Summary Paragraph
Neurons and cancer cells utilize glucose extensively, yet the precise advantage of this adaptation remains elusive. These two seemingly disparate cell types also exhibit an increased regulation of the apoptotic pathway, which allows for their long term survival1. Here we show that both neurons and cancer cells strictly inhibit cytochrome c-mediated apoptosis by a mechanism dependent on glucose metabolism. We report that the proapoptotic activity of cytochrome c is influenced by its redox state and that increases in Reactive Oxygen Species (ROS) following an apoptotic insult lead to the oxidation and activation of cytochrome c. In healthy neurons and cancer cells, however, cytochrome c is reduced and held inactive by intracellular glutathione (GSH) generated as a result of glucose metabolism by the pentose phosphate pathway. These results uncover a striking similarity in apoptosis regulation between neurons and cancer cells and provide insight into an adaptive advantage offered by the Warburg effect for cancer cell evasion of apoptosis and for long-term neuronal survival.
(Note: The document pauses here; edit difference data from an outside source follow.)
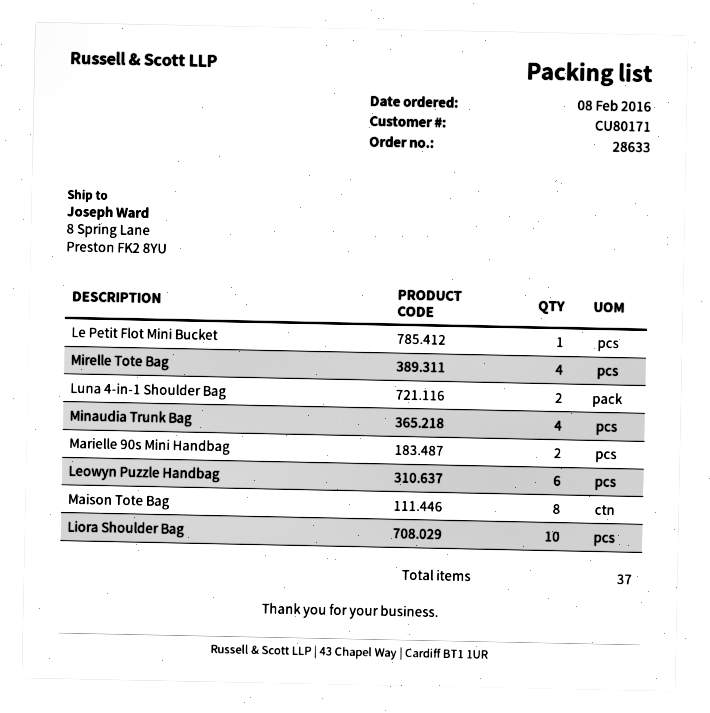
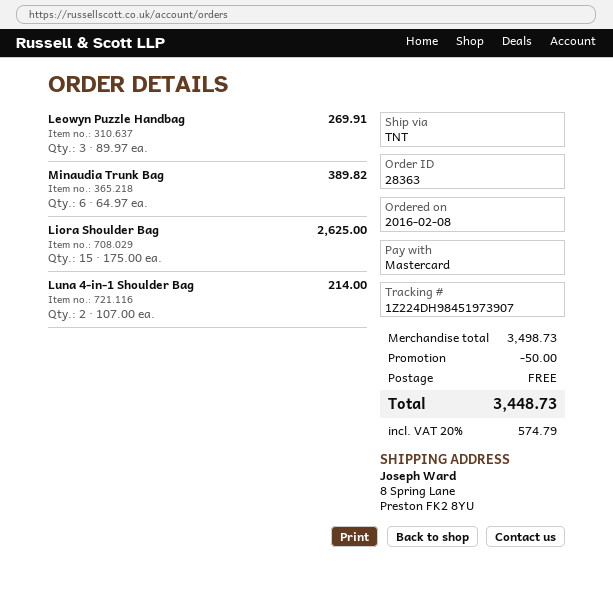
order number: 28633 -> 28363
Le Petit Flot Mini Bucket: 1 -> none
Mirelle Tote Bag: 4 -> none
Minaudia Trunk Bag: 4 -> 6
Marielle 90s Mini Handbag: 2 -> none
Leowyn Puzzle Handbag: 6 -> 3
Maison Tote Bag: 8 -> none
Liora Shoulder Bag: 10 -> 15

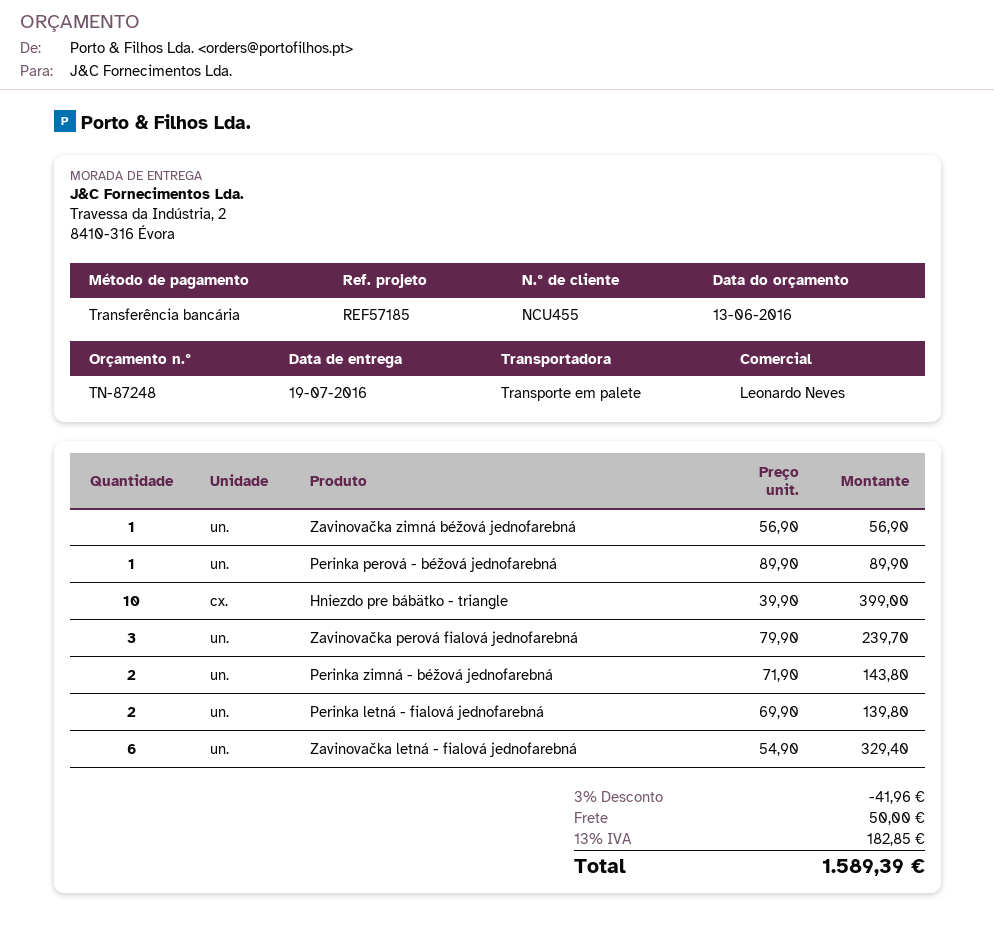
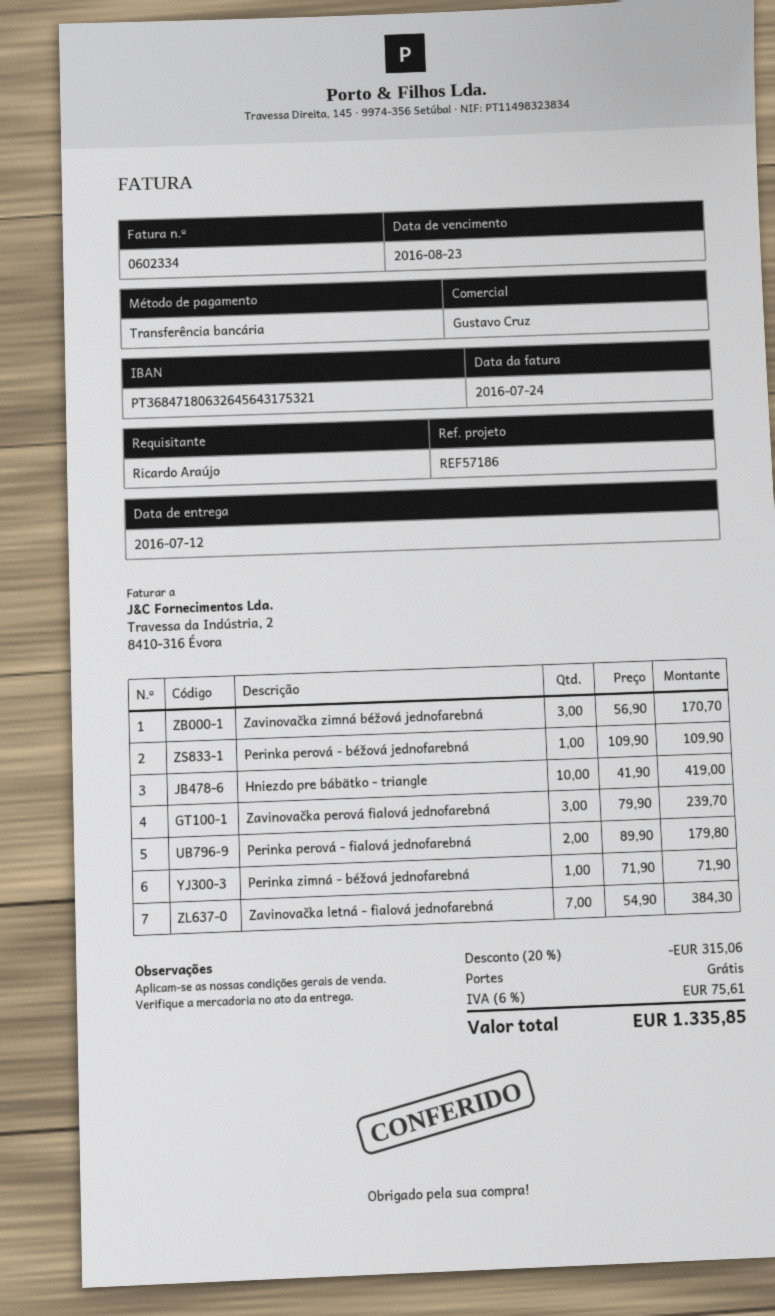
delivery date: 2016-07-19 -> 2016-07-12
reference: REF57185 -> REF57186
sales rep: Leonardo Neves -> Gustavo Cruz
Zavinovačka zimná béžová jednofarebná: 1 x 56.90 = 56.90 -> 3 x 56.90 = 170.70
Perinka perová - béžová jednofarebná: 1 x 89.90 = 89.90 -> 1 x 109.90 = 109.90
Hniezdo pre bábätko - triangle: 10 x 39.90 = 399.00 -> 10 x 41.90 = 419.00
Perinka zimná - béžová jednofarebná: 2 x 71.90 = 143.80 -> 1 x 71.90 = 71.90
Perinka letná - fialová jednofarebná: 2 x 69.90 = 139.80 -> none
Zavinovačka letná - fialová jednofarebná: 6 x 54.90 = 329.40 -> 7 x 54.90 = 384.30
Perinka perová - fialová jednofarebná: none -> 2 x 89.90 = 179.80
discount: 3% = 41.96 -> 20% = 315.06
shipping: 50.00 -> 0.00
tax: 13% = 182.85 -> 6% = 75.61
total: 1589.39 -> 1335.85

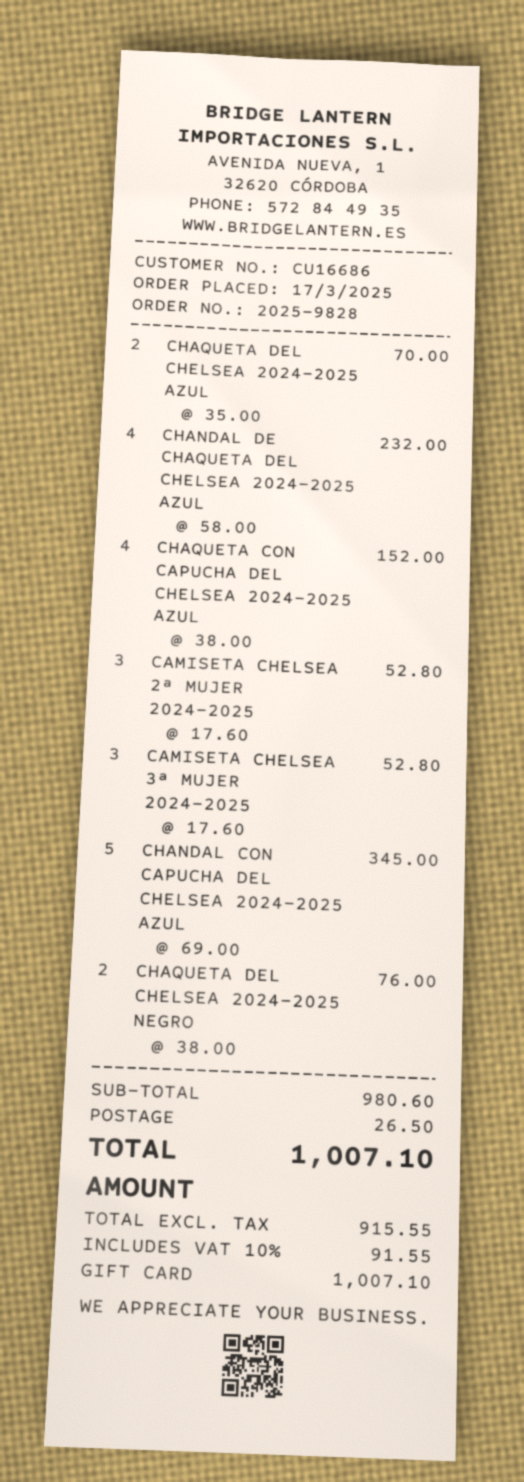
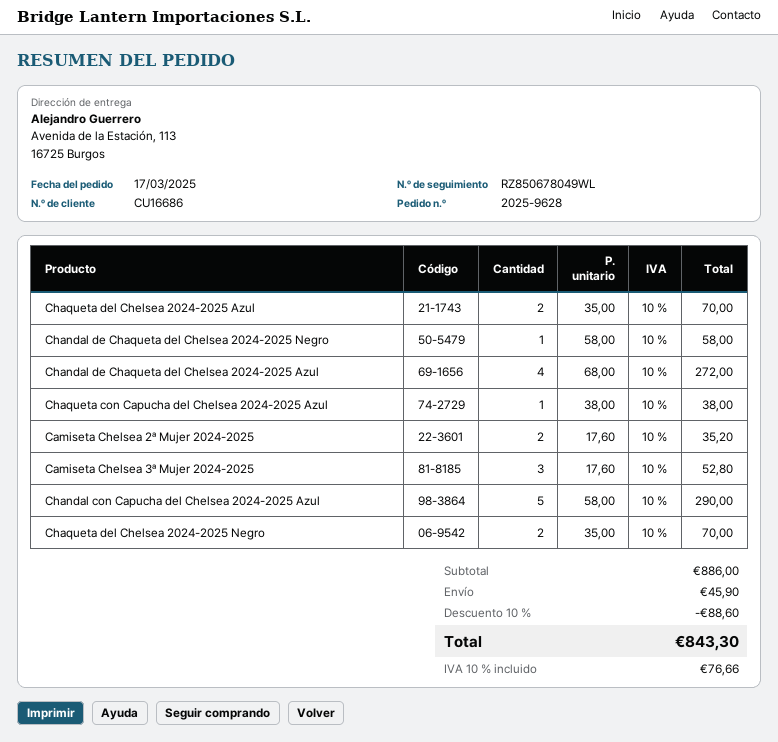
order number: 2025-9828 -> 2025-9628
CHANDAL DE CHAQUETA DEL CHELSEA 2024-2025 AZUL: 4 x 58.00 = 232.00 -> 4 x 68.00 = 272.00
CHAQUETA CON CAPUCHA DEL CHELSEA 2024-2025 AZUL: 4 x 38.00 = 152.00 -> 1 x 38.00 = 38.00
CAMISETA CHELSEA 2ª MUJER 2024-2025: 3 x 17.60 = 52.80 -> 2 x 17.60 = 35.20
CHANDAL CON CAPUCHA DEL CHELSEA 2024-2025 AZUL: 5 x 69.00 = 345.00 -> 5 x 58.00 = 290.00
CHAQUETA DEL CHELSEA 2024-2025 NEGRO: 2 x 38.00 = 76.00 -> 2 x 35.00 = 70.00
Chandal de Chaqueta del Chelsea 2024-2025 Negro: none -> 1 x 58.00 = 58.00
subtotal: 980.60 -> 886.00
discount: none -> 10% = 88.60
shipping: 26.50 -> 45.90
tax: 10% = 91.55 -> 10% = 76.66
total: 1007.10 -> 843.30

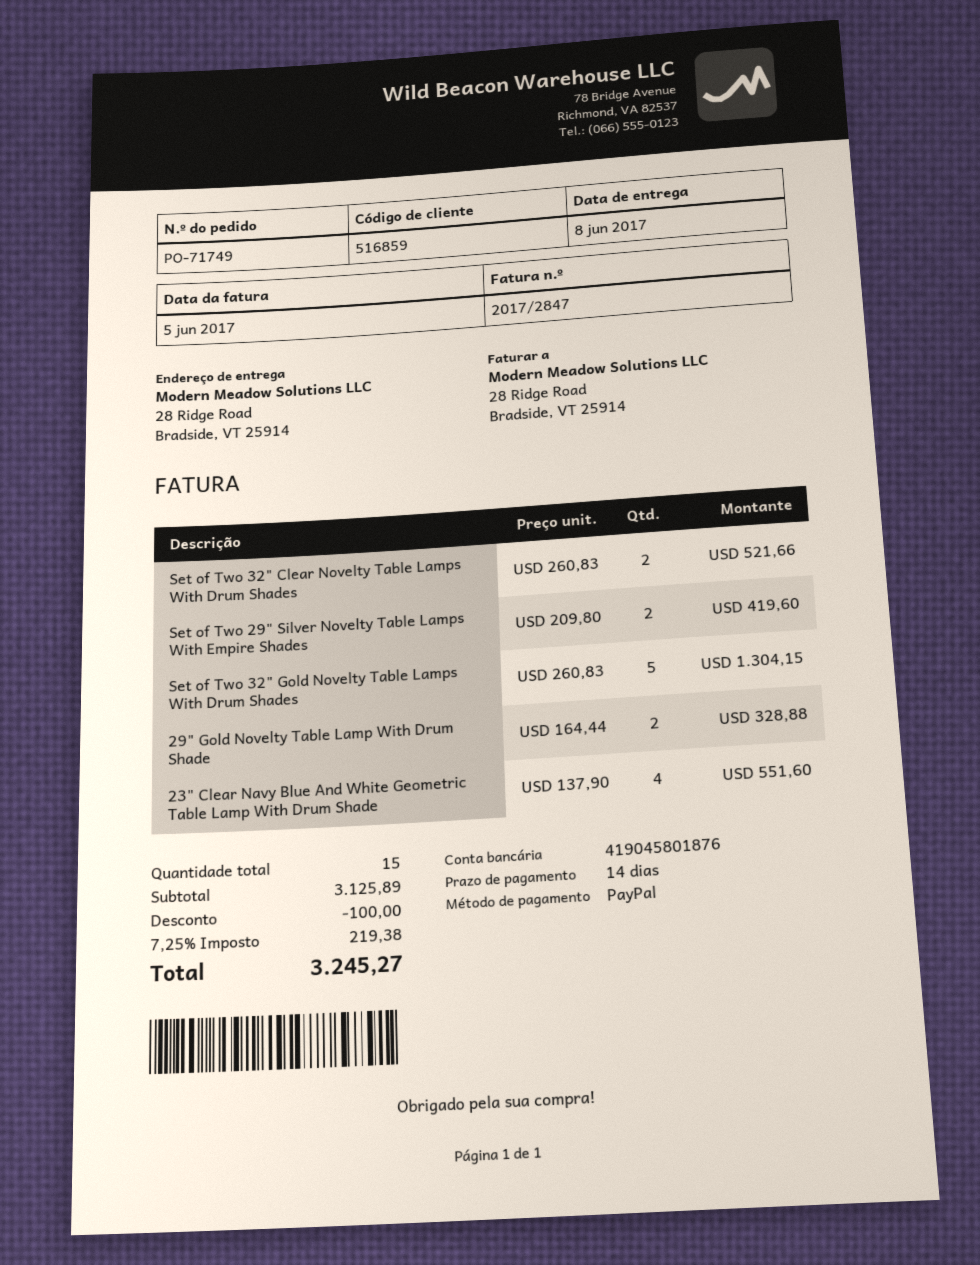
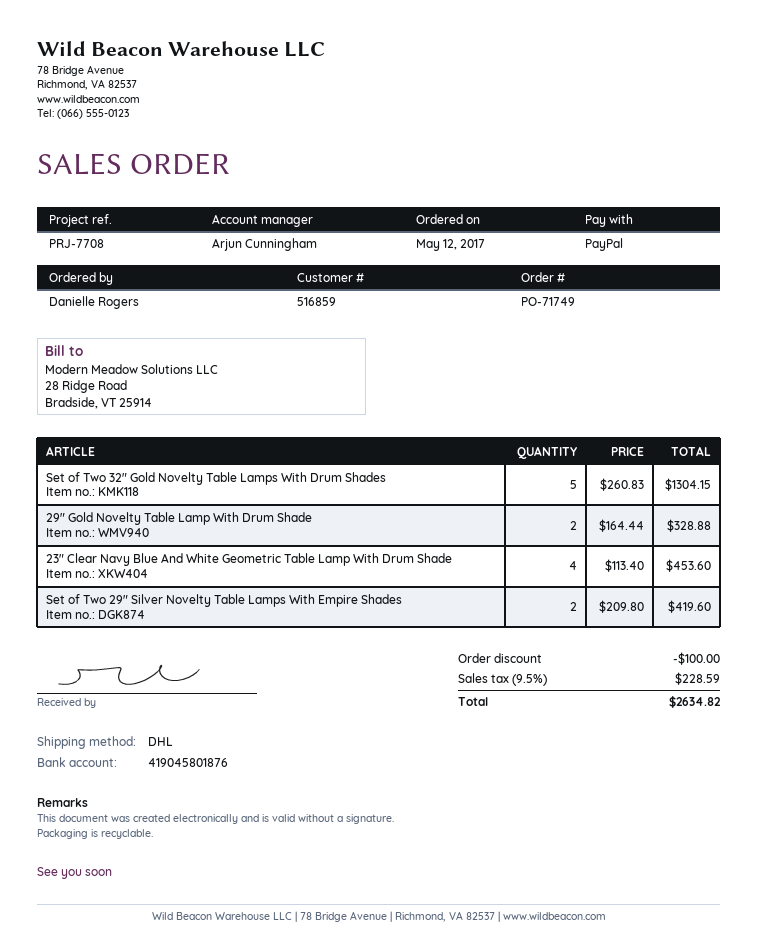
Set of Two 32" Clear Novelty Table Lamps With Drum Shades: 2 x 260.83 = 521.66 -> none
23" Clear Navy Blue And White Geometric Table Lamp With Drum Shade: 4 x 137.90 = 551.60 -> 4 x 113.40 = 453.60
tax: 7.25% = 219.38 -> 9.5% = 228.59
total: 3245.27 -> 2634.82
Keywords: Cytochrome c, ROS, caspases, apoptosis, Glycolysis, Pentose Phosphate Pathway
Apoptosis is a genetically regulated process that is essential for the development of the organism, but its dysregulation can lead to neurodegenerative disorders as well as cancer2, 3. A critical event in the apoptotic pathway is the release of cytochrome c from the mitochondria. In healthy cells, cytochrome c resides in the mitochondrial intermembrane space where it serves as a redox carrier for the electron transport chain. However, in response to many apoptotic stimuli, cytochrome c is released into the cytosol where it can initiate the formation of the apoptosome complex, leading to caspase activation and subsequent cell death4. Emerging evidence indicates that cells such as postmitotic neurons, which last the lifetime of the organism, as well as cancer cells, which must overcome a cell death response, both strictly inhibit the apoptotic pathway1. Interestingly, despite the striking morphological and functional differences between neurons and cancer cells, both extensively metabolize glucose5, 6. Here we examined whether the mutual reliance on glucose metabolism was of critical importance to the increased resistance to apoptosis in neurons and cancer cells.
We assessed the ability of endogenous cytochrome c to activate apoptosis in sympathetic neurons by using truncated Bid (tBid). Full length Bid is cleaved intracellularly into tBid in response to certain apoptotic stimuli, where it then acts as a potent inducer of cytochrome c release from mitochondria7. While expression of tBid-GFP plasmid DNA in mouse embryonic fibroblasts (MEFs) resulted in rapid and complete apoptosis, nerve growth factor (NGF)-maintained sympathetic neurons remained remarkably resistant to expression of tBid-GFP (Fig. 1a, Supplementary Information, Fig. S1). Sympathetic neurons are known to be resistant to exogenously microinjected cytochrome c because of the strict inhibition of caspases by XIAP. In contrast to wildtype neurons, XIAP-deficient sympathetic neurons are sensitive to microinjection of excess exogenous cytochrome c8. However, we were surprised to find that the release of endogenous cytochrome c with tBid was incapable of inducing apoptosis even in XIAP-deficient neurons (Fig. 1b). Although it did not induce apoptosis, tBid was completely capable of releasing cytochrome c in these neurons (Fig. 1c, Supplementary Information, Fig. S2a). Likewise, injection of a Bid BH3 peptide in neurons induced potent release of cytochrome c from the mitochondria that did not result in death (Supplementary Information, Fig. S1c, S2b). Interestingly, despite having released cytochrome c, these neurons maintain their mitochondrial membrane potential (Supplementary Information, Fig. S2c)9. Thus, in NGF-maintained neurons, the release of endogenous cytochrome c was incapable of inducing apoptosis even in the absence of XIAP (Supplementary Information, Fig. S3). To focus on this unexpected XIAP-independent mechanism of post-cytochrome c regulation, we conducted all following experiments in neurons isolated from XIAP-deficient mice.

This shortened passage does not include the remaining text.